Auf dem „Balkon der Oberlausitz"
Etwa ein bis zwei Kilometer von der Innenstadt von Löbau entfernt, befindet sich der Löbauer Berg, den wir für einen kleinen Wanderausflug nutzten. Mit dem Auto ging es zur Beethovenstraße und zum Friedenshain. Hier kann man das Auto auf dem Parkplatz abstellen und zu Fuß bergauf gehen. Unser Ziel ist der Berg-Gasthof "Honigbrunnen", der auf dem Löbauer Berg inmitten herrlicher Natur liegt. Fast kommen wir uns vor wie in Österreich oder der Alpenregion, denn die Architektur des Gasthofes erinnert an romantische Heimatfilme und Tage längst vergangener Zeit. Tatsächlich ist das Gebäude nach historischem Vorbild von 1840 und im Stil eines typischen Berghotels mit Holz und Backsteinen erbaut. Von der Terrasse blickt man kilometerweit in die Landschaft der Oberlausitz – deshalb wird sie auch "Balkon der Oberlausitz" genannt. Bei Kaffee, Kuchen und Palatschinken zu moderaten Preisen kommen richtige Bergurlaubsgefühle auf. Das Restaurant wurde sogar schon in den "Michelin-Führer" aufgenommen.

Wanderung zum König-Friedrich-August-Turm
Vom Berg-Gasthof "Honigbrunnen" führt ein Wanderweg etwa 500 Meter steil bergauf zum europaweit einzigen, noch begehbaren Aussichtsturm aus Gusseisen – dem König-Friedrich-August-Turm auf 448 Metern. Er wurde 1854 durch den Löbauer Bäckermeister F. A. Bretschneider errichtet und dem Sächsischen König Friedrich August gewidmet. Schon in seinem Garten hatte der Bäcker einen kleinen Aussichtsturm – sein Motto war „Je weiter der Blick, desto freier das Herz".

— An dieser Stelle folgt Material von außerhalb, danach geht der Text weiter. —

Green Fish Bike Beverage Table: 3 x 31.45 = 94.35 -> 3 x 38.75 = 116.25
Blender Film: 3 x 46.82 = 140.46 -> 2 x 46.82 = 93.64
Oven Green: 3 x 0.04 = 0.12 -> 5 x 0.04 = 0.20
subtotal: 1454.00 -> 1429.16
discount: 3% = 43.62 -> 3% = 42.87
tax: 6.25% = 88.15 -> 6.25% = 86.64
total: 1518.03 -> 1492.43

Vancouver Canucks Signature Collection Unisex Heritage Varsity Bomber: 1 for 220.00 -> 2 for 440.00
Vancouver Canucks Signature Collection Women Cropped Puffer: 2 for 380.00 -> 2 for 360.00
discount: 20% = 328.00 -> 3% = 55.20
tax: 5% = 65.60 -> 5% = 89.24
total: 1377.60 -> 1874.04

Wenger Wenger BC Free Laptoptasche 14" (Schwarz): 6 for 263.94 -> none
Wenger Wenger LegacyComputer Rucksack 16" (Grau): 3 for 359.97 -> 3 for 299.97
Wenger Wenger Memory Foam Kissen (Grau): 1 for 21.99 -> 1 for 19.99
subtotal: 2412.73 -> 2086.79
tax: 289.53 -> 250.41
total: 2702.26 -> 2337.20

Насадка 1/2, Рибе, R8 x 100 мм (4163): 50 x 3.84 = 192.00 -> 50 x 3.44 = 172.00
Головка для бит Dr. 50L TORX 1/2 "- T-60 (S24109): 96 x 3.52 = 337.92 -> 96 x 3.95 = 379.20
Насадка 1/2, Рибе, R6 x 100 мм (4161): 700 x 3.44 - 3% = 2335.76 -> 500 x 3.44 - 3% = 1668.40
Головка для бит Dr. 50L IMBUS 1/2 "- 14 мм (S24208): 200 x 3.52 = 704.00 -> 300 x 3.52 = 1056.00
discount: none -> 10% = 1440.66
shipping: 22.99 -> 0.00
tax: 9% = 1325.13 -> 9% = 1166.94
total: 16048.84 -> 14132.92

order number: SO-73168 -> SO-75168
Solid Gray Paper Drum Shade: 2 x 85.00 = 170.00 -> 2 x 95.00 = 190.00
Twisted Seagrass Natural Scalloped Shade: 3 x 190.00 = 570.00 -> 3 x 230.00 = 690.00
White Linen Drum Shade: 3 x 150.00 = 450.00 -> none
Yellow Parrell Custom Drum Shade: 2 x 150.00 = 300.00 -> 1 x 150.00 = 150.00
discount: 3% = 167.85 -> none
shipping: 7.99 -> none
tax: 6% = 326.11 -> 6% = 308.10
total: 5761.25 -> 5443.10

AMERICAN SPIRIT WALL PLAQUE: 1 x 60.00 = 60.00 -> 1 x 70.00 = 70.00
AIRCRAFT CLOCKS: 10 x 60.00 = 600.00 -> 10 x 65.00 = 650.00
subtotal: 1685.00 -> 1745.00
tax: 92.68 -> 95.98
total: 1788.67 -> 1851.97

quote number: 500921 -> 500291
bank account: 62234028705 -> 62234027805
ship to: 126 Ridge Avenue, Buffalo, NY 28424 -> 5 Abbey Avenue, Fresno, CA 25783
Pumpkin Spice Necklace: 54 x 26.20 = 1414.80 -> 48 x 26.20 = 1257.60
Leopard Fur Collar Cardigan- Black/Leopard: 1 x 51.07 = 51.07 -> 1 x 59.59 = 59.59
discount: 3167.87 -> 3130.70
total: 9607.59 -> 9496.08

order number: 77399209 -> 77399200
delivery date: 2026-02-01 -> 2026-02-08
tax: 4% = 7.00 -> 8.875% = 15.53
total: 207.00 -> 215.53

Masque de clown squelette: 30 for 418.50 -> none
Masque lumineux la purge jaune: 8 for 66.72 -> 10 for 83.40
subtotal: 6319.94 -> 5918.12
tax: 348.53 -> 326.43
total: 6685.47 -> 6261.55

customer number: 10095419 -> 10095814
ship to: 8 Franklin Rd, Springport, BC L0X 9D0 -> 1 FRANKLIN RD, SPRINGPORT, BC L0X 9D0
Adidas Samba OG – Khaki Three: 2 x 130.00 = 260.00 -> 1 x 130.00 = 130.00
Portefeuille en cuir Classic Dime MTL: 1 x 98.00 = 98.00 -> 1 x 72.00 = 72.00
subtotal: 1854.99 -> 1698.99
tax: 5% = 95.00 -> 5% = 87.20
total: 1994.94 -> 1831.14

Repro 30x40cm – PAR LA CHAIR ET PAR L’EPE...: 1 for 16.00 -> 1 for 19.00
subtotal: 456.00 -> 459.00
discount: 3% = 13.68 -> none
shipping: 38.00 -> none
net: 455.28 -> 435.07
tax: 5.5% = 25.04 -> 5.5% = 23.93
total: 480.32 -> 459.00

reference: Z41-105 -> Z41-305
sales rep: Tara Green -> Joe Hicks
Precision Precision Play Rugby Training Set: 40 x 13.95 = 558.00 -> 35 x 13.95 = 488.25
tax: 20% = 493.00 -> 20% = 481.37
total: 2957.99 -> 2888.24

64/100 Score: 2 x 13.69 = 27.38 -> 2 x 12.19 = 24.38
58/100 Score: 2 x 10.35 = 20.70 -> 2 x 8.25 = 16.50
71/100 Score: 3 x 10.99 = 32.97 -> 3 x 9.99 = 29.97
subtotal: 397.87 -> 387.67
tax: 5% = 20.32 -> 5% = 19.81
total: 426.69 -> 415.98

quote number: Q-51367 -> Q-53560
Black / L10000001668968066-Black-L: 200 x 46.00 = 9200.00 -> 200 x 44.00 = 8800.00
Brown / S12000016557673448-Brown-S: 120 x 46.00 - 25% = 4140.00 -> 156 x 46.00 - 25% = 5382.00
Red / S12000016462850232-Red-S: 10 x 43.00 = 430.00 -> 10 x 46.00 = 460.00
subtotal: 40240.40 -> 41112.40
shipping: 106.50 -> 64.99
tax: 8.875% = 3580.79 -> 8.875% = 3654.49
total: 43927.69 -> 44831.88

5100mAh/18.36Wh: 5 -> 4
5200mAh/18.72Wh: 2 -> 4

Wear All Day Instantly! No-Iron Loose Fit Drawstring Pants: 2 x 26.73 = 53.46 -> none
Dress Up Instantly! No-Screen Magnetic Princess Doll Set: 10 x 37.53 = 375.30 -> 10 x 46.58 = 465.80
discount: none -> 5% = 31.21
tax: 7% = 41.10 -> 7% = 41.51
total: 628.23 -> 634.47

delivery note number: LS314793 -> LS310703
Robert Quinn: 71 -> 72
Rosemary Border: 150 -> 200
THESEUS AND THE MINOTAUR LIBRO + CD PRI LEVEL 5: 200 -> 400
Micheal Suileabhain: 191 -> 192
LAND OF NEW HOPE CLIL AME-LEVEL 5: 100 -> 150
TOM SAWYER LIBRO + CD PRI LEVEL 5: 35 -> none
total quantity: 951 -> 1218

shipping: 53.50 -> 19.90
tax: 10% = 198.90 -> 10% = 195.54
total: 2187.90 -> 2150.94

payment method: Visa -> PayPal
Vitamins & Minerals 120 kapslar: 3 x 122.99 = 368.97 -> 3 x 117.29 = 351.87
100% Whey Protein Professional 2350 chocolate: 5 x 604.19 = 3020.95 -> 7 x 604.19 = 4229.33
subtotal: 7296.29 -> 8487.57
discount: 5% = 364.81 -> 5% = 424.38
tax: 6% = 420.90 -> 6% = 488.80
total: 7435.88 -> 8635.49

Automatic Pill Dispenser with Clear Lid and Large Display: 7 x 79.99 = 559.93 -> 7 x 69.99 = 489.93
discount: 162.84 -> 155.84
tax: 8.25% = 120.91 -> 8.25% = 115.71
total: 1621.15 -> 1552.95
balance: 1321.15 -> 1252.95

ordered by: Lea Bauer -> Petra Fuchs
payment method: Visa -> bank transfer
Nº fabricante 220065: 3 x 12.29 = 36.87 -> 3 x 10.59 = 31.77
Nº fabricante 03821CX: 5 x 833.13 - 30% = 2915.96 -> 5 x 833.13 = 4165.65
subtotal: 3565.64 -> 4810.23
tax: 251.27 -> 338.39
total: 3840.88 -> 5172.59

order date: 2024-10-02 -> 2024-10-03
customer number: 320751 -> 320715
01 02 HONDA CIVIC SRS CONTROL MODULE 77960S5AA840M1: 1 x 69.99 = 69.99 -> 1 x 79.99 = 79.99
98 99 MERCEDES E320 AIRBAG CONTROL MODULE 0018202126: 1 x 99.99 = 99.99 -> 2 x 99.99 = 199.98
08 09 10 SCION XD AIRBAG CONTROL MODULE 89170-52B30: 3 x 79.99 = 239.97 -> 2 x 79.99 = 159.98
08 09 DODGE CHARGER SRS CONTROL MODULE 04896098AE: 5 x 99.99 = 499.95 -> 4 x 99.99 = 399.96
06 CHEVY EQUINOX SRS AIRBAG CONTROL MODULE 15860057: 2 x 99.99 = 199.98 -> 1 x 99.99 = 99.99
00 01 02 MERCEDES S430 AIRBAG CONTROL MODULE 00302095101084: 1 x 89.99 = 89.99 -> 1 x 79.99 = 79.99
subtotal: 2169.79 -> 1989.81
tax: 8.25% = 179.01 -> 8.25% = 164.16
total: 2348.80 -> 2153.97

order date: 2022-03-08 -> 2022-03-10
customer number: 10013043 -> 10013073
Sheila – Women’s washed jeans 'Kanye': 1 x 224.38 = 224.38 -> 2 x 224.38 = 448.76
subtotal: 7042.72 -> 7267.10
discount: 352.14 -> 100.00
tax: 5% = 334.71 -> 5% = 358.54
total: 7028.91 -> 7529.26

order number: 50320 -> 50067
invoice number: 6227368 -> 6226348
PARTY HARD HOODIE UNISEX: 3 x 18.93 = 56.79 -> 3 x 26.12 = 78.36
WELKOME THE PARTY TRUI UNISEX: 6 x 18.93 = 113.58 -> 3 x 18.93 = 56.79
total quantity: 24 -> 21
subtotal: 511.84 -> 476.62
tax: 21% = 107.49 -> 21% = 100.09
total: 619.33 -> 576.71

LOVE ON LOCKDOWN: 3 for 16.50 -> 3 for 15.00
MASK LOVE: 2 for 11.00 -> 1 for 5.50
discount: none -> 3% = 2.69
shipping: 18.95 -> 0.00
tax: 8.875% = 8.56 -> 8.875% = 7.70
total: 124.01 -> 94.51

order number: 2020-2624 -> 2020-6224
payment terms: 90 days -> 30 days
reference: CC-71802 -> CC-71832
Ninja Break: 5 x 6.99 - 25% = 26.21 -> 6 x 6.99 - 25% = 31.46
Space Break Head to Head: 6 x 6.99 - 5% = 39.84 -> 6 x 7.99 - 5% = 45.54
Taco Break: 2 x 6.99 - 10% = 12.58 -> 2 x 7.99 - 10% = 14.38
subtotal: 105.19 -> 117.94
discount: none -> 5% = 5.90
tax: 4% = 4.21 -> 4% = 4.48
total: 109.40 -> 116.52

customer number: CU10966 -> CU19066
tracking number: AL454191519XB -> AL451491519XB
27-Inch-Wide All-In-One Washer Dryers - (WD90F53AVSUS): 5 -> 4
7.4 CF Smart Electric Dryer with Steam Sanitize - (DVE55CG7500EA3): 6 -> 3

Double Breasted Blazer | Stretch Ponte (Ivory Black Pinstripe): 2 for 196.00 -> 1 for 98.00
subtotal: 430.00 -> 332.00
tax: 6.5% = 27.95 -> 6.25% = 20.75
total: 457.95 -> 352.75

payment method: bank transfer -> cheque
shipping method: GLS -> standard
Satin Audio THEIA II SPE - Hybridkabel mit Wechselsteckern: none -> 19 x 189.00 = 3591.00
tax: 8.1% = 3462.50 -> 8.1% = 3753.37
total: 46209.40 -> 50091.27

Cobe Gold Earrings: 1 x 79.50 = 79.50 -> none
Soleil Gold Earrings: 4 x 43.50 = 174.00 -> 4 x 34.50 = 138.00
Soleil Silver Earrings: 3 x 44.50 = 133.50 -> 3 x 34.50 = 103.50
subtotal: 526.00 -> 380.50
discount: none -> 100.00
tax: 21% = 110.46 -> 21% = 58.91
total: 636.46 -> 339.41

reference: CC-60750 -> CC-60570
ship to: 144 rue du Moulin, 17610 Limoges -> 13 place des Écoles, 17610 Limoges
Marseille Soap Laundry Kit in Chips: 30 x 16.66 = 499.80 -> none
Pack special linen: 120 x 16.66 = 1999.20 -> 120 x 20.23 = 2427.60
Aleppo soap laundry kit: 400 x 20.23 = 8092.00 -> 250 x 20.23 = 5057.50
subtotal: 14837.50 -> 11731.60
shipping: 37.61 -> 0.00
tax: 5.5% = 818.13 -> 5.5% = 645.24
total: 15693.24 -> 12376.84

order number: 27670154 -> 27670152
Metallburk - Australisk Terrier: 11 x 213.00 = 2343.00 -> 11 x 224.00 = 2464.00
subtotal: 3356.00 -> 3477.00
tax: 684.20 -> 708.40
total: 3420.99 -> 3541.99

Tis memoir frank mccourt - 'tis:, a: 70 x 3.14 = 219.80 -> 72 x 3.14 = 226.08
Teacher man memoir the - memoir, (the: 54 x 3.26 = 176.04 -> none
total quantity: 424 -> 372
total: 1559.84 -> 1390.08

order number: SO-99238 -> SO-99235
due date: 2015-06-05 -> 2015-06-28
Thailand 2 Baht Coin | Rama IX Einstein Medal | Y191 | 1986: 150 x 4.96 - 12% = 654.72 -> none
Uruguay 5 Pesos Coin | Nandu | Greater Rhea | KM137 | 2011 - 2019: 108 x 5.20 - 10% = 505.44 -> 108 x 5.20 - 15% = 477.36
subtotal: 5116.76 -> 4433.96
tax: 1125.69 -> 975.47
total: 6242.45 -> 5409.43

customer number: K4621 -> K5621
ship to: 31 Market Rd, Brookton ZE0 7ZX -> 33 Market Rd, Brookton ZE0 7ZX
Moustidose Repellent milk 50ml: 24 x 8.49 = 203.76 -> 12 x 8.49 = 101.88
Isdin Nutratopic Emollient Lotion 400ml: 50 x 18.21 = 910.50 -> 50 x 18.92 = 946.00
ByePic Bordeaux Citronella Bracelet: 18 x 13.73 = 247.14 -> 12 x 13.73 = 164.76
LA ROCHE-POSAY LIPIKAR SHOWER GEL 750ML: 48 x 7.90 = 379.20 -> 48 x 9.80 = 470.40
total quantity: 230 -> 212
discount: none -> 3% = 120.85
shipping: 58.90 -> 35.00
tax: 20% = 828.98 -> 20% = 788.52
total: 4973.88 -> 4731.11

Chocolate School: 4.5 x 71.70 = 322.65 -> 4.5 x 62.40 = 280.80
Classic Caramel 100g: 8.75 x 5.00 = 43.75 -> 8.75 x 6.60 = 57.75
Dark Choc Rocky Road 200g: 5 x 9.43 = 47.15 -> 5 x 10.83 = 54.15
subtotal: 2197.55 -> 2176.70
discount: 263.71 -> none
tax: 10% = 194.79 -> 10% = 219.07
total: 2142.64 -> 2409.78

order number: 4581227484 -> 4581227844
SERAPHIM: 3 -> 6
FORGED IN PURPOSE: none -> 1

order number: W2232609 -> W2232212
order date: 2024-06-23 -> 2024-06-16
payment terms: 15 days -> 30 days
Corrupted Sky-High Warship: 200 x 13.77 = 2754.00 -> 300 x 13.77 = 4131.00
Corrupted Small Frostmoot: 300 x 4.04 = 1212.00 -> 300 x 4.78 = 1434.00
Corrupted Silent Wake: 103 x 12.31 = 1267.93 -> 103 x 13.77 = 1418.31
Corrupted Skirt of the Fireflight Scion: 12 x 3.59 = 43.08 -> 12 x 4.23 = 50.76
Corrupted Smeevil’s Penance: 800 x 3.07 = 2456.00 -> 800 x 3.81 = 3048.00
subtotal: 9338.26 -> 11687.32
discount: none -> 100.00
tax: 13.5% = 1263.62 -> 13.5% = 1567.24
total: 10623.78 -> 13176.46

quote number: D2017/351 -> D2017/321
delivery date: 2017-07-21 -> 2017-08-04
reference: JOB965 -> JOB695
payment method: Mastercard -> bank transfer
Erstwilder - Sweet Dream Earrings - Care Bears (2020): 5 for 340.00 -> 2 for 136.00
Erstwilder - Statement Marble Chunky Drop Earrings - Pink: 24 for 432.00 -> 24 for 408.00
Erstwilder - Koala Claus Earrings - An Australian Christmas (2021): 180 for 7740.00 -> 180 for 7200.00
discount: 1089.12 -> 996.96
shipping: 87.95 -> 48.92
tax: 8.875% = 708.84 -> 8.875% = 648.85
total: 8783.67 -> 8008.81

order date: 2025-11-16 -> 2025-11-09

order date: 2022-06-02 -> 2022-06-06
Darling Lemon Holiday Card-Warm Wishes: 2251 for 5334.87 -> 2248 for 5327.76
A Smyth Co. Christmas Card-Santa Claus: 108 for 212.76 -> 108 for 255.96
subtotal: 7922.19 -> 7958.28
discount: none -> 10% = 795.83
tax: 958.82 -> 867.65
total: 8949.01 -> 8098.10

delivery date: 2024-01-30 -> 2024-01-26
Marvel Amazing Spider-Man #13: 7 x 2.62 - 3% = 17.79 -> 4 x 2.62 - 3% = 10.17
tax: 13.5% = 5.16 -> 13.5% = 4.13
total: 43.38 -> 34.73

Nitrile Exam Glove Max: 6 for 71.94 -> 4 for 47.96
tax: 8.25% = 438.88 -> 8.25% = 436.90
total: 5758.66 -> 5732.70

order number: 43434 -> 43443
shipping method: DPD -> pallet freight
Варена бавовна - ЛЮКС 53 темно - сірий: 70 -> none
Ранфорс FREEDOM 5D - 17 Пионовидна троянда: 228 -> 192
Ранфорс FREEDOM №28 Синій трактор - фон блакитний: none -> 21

Dieses Motto kann man beim Besteigen des 28 Meter hohen Friedrich-August-Turms nachvollziehen. Durch die wunderschönen gusseisernen Ornamente blicken wir auf Löbau und in die grüne Landschaft der Oberlausitz.
Auf dem „Steilen Weg" wandern wir vom Turm bergab und auf dem Karl-Michel-Weg unterhalb der Bergkuppe zurück zum Parkplatz am Friedenshain. Im Winter gibt es vom Turm und vom "Honigbrunnen" übrigens eine tolle Rodelbahn den ganzen Löbauer Berg hinab.